THE PROBLEM – Word for word, repeat all the entries below, but without the pictures.

══ DATA FOR THIS EXERCISE

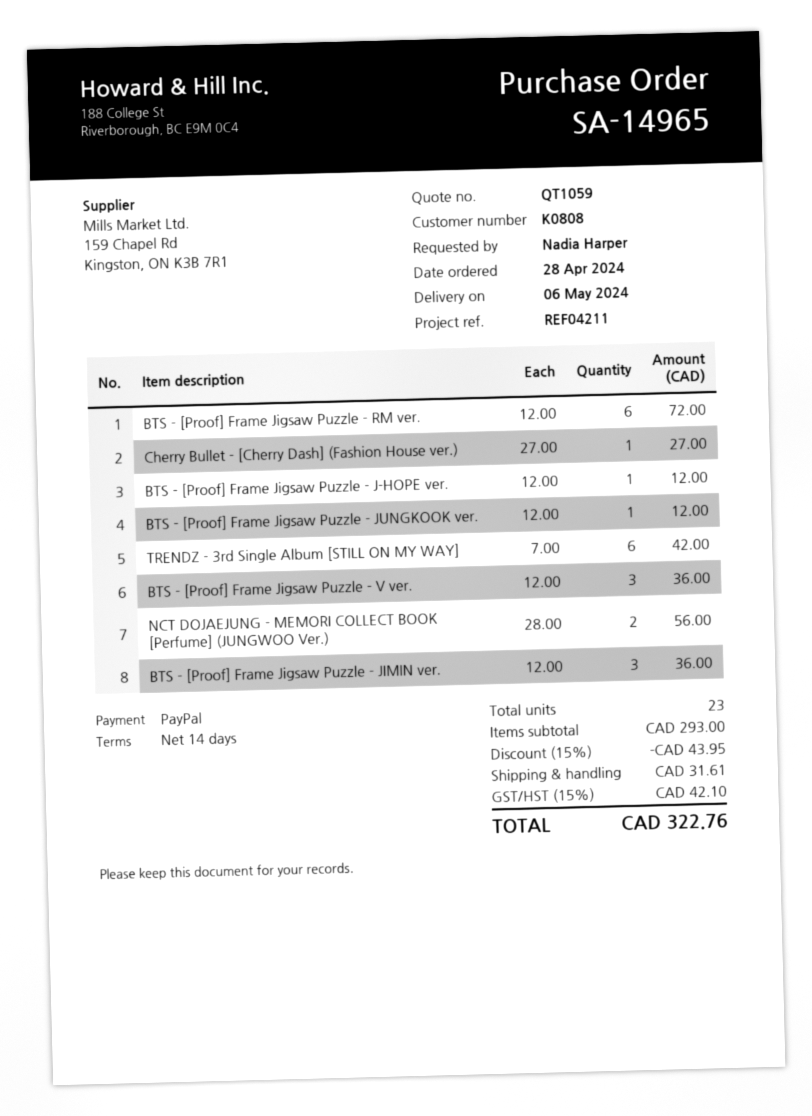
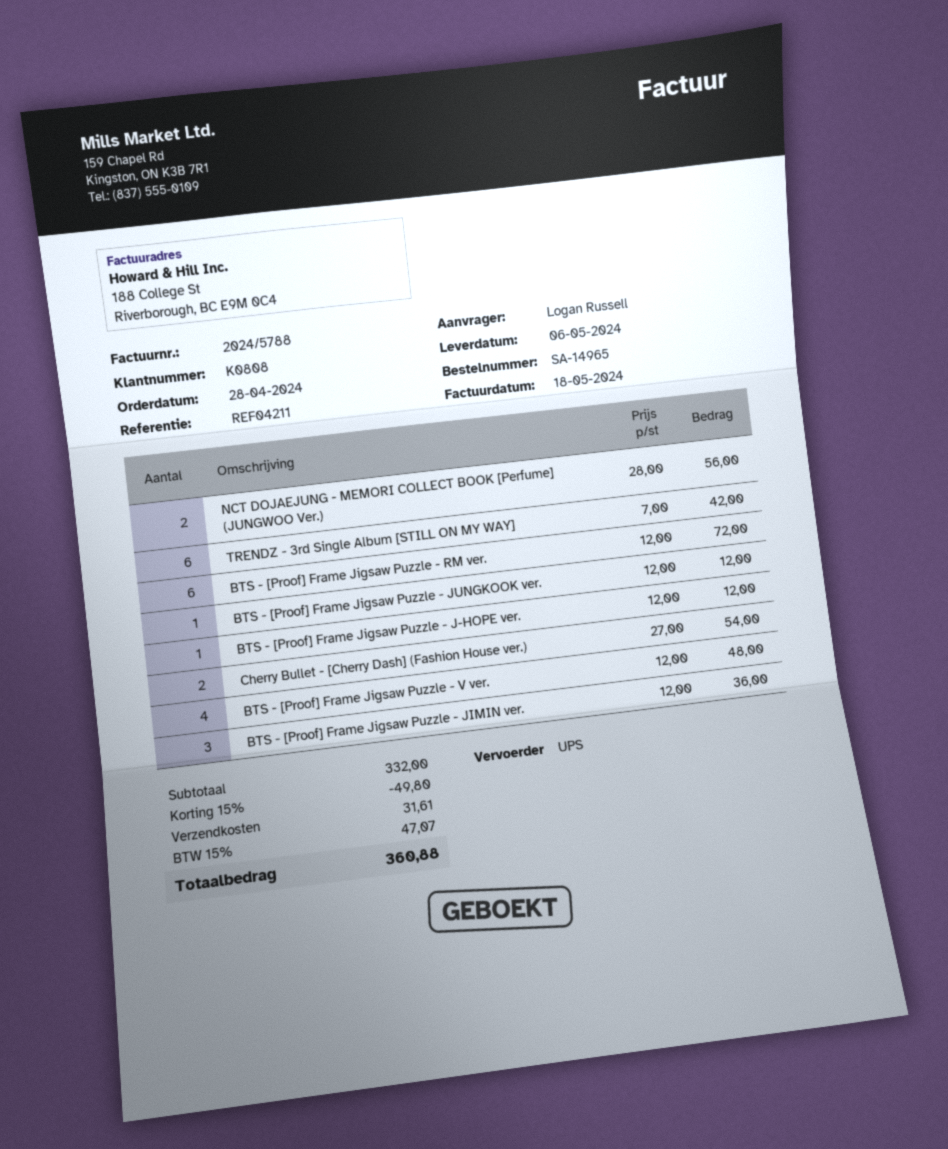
ordered by: Nadia Harper -> Logan Russell
Cherry Bullet - [Cherry Dash] (Fashion House ver.): 1 x 27.00 = 27.00 -> 2 x 27.00 = 54.00
BTS - [Proof] Frame Jigsaw Puzzle - V ver.: 3 x 12.00 = 36.00 -> 4 x 12.00 = 48.00
subtotal: 293.00 -> 332.00
discount: 15% = 43.95 -> 15% = 49.80
tax: 15% = 42.10 -> 15% = 47.07
total: 322.76 -> 360.88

════

ANSWER TO THIS PROBLEM –
ordered by: Nadia Harper -> Logan Russell
Cherry Bullet - [Cherry Dash] (Fashion House ver.): 1 x 27.00 = 27.00 -> 2 x 27.00 = 54.00
BTS - [Proof] Frame Jigsaw Puzzle - V ver.: 3 x 12.00 = 36.00 -> 4 x 12.00 = 48.00
subtotal: 293.00 -> 332.00
discount: 15% = 43.95 -> 15% = 49.80
tax: 15% = 42.10 -> 15% = 47.07
total: 322.76 -> 360.88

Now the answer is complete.